La prioridad de la mayoría de ellos ya no es verificar lo que está sucediendo realmente y darlo a conocer, sino la de recibir boletines e instrucciones de quien les paga, preparar notas a modo, elaborar montajes con evidencias manipuladas, en muchas ocasiones completamente irreales, que desorientan y arengan a las audiencias para que inclinen su opinión a favor de uno u otro de los participantes.

Así hemos visto a Antena 3 de España, presentar sus notas con evidencias que respaldan con escenas tomadas de videojuegos, donde se ven terribles batallas. Esta información falsa la difunden sin el menor pudor o respeto mínimo por la verdad. Vemos también a Telemundo, Televisa, Milenio y otros, difundiendo la misma farsa que por desgracia han hecho durante años, creando contenidos de una realidad aparente que es completamente ilusoria e inexistente.

En nuestra parte del mundo vemos a las plataformas de redes sociales, censurando información por no estar alineada con la postura de los Estados Unidos, sin importar que esta haya implicado una carga de responsabilidad igual que la de Rusia en la generación del conflicto, si no es que mayor, para que la decisión de invasión a Ucrania se detonara.

La participación de la gran mayoría de los medios en esta situación, está siendo tan lamentable como la que tuvieron en relación con la pandemia, donde crearon un ambiente de pánico generalizado entre la población, torciendo la verdad a favor de los intereses políticos y comerciales que los contrataron, provocando un stress colectivo que afectó el desempeño del sistema inmunológico de los habitantes, ocasionando seguramente más decesos de los que hubieran habido sin su deleznable intervención.

Pero este proceso de degradación mediática no comenzó con la pandemia, sino años antes con los grupos oligárquicos apoderándose de ellos en materia corporativa, adquiriendo sus acciones y sometiendo sus orientaciones editoriales al servicio del dinero que las puede comprar o alquilar, para que digan lo que a ellos les conviene y no lo que sucede en realidad.

Así es que la mayor parte de los medios, pasaron de ser servicios informativos para convertirse en programas de ciencia ficción, o en culebrones de lloriqueos basados en escenarios inexistentes.
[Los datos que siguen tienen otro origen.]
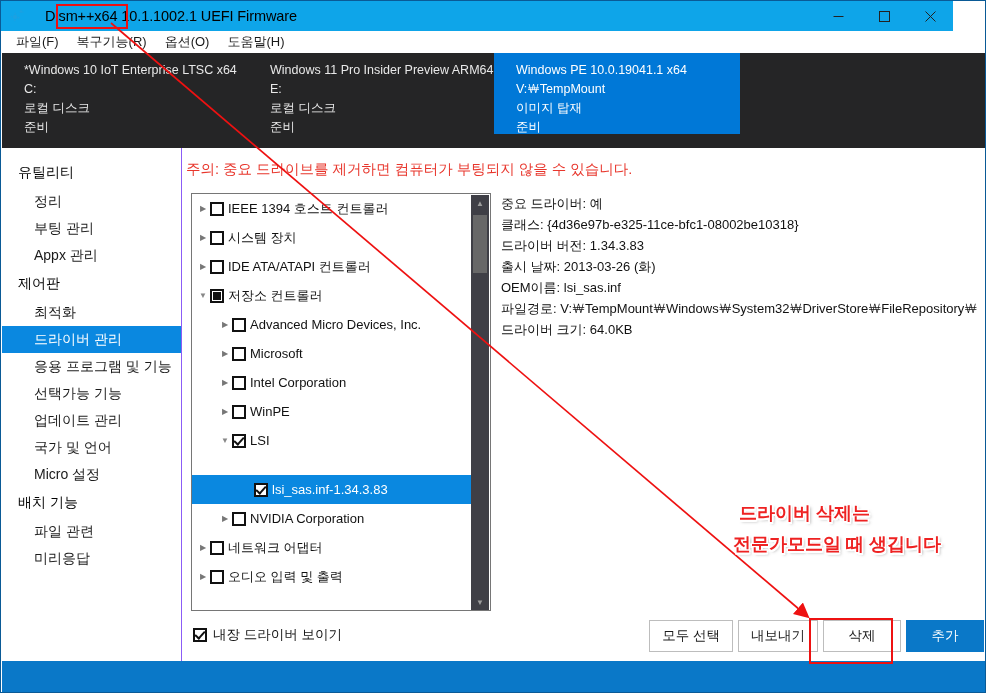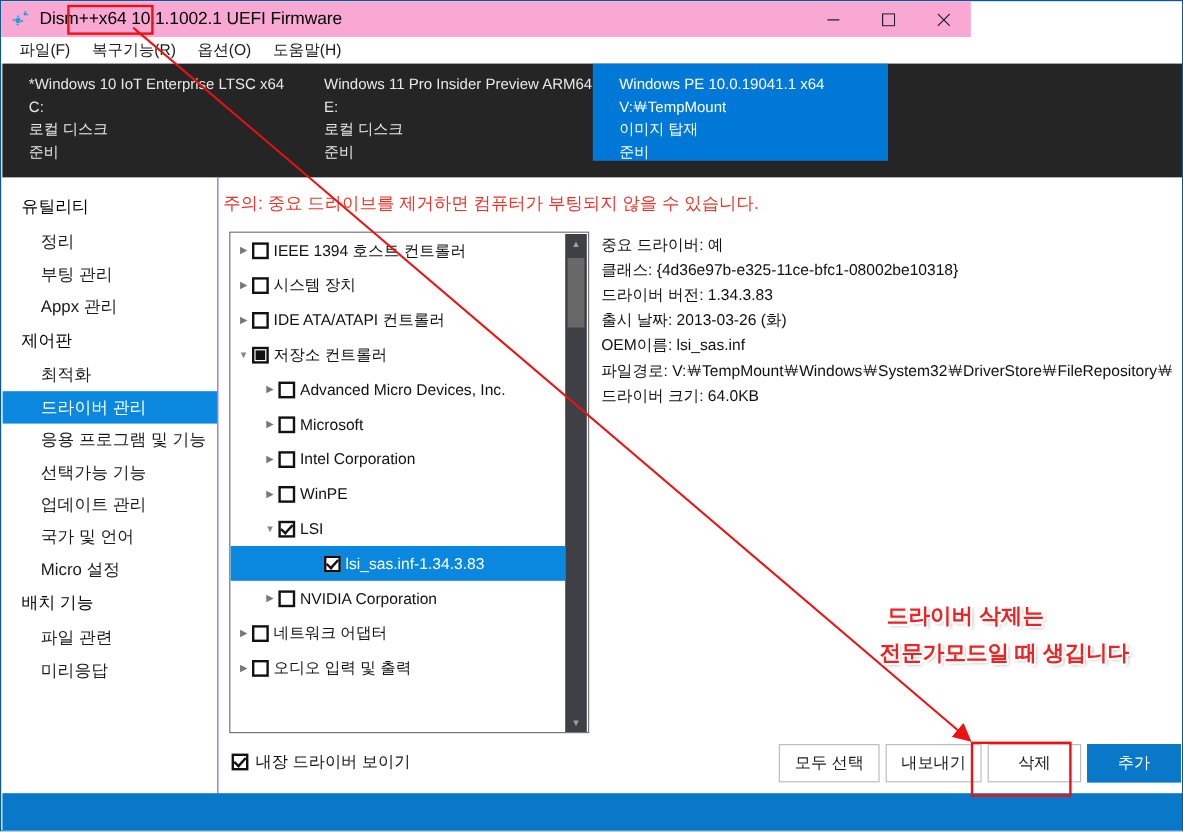--- a/index.html
+++ b/index.html
@@ -14,23 +14,23 @@
     position: relative;
     width: 986px; height: 693px;
     background: #ffffff;
     border: 1px solid #0a5a96;
     overflow: hidden;
   }
 
   
   .titlebar {
     position: absolute; left: 0; top: 0;
-    width: 808px; height: 30px;
-    background: #f9a8d4;
-    display: flex; align-items: center;
+    width: 952px; height: 30px;
+    background: #0ea5e9;
+    display: flex; align-items: center; gap: 12px;
   }
   .app-icon {
     width: 16px; height: 16px;
     margin-left: 8px; margin-right: 8px;
     position: relative; flex: none;
   }
   .title-text {
     font-size: 14.5px; color: #000000;
     white-space: nowrap;
     letter-spacing: -0.1px;
@@ -128,21 +128,21 @@
   .trow {
     height: 29px;
     display: flex; align-items: center;
     font-size: 13px; color: #111;
     white-space: nowrap;
     padding-left: 4px;
   }
   .trow.sel { background: #0a88e0; color: #ffffff; }
   .trow.d1 { padding-left: 4px; }
   .trow.d2 { padding-left: 26px; }
-  .trow.d3 { padding-left: 64px; }
+  .trow.d3 { padding-left: 48px; margin-top: 20px; }
   .arr {
     width: 14px; flex: none;
     font-size: 8px; color: #777;
     text-align: center; line-height: 1;
   }
   .arr.open { color: #888; }
   .arr.blank { visibility: hidden; }
   .cbox {
     width: 14px; height: 14px; flex: none;
     border: 2px solid #111;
Pero no solo eso, los medios que hemos decidido buscar, verificar y difundir la verdad, hemos sido atacados por estos grupos de poder, a través de la implementación de un operativo orientado a impedir que nuestra difusión tenga sus alcances reales.

Este escenario complica la formación de criterios basados en la realidad, colocando a los habitantes en una posición difícil si es que no quieren vivir en un mundo fantástico, creado para facilitar la manipulación colectiva, que muy pomposamente denominan como ingeniería social, desde la creación del Instituto Tavistock en Inglaterra, después de la Segunda Guerra Mundial.

En este proceso complicado de mantener nuestras escalas de valores firmes, a pesar de la influencia generalizada de Fakelandia, resulta una hazaña personal ser capaces de seleccionar la información que nos mantenga con los pies en la tierra, evitando convertirnos en botargas al servicio del interés de quienes detentan el poder, que normalmente son contrarios a los del bienestar común.

Como dijo el escritor francés Nicolas Chamford: “El placer puede estribar en la ilusión, pero la felicidad descansa sobre la verdad”.